# Placement of a canister filter... Will this setup work ?



## Samusaran (Nov 8, 2012)

Could anyone tell me if this setup could work ??


----------



## emc7 (Jul 23, 2005)

You need to read the fine print on the fluval. Many filters specify a range of allowable height difference.


----------



## AnthonyC4C (Mar 27, 2013)

Any reason you basically have your tank on the floor?


----------



## Samusaran (Nov 8, 2012)

AnthonyC4C said:


> Any reason you basically have your tank on the floor?
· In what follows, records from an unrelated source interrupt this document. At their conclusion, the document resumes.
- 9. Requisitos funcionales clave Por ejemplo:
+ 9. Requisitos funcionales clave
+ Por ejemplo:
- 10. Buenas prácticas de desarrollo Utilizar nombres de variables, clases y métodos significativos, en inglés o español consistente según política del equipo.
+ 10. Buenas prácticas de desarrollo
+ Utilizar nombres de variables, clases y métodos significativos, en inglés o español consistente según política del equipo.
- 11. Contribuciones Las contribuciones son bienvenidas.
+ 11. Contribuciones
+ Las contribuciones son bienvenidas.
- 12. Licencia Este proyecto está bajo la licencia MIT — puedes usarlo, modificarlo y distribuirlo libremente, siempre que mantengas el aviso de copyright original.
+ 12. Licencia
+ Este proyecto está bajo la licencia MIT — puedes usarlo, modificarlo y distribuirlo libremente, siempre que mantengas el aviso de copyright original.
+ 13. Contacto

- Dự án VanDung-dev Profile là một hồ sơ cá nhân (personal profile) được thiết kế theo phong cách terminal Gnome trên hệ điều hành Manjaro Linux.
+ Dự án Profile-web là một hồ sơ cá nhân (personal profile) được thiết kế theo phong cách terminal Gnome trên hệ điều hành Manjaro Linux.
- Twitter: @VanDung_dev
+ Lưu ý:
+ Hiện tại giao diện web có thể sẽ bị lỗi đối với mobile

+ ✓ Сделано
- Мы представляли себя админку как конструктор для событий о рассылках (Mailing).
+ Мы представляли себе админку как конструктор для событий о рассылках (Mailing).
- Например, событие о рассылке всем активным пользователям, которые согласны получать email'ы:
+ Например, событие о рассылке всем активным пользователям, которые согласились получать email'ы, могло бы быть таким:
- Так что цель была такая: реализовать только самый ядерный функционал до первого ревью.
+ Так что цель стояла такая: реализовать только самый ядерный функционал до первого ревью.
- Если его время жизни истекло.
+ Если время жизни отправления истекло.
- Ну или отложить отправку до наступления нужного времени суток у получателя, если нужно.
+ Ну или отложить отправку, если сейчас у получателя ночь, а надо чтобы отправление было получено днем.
Simply because I didn't have any other place in the room for a tank this big. At least it's not directly on the floor.


----------



## Samusaran (Nov 8, 2012)

emc7 said:


> You need to read the fine print on the fluval. Many filters specify a range of allowable height difference.


I sent them an email about this issue. I'm waiting for their reply.


----------



## emc7 (Jul 23, 2005)

Some zoomed's can sit at tank level and the HOT magnums hang on the back. I think some of the bigger canisters won't prime correctly without being a lot below the tank. Let us know what they say. I have a lot of bottom tanks.

I thought they would just work less effectively, but the only Magnum 350 I ran on a bottom tank quit. Coincidence, right? The ones of top tanks keep on going.


----------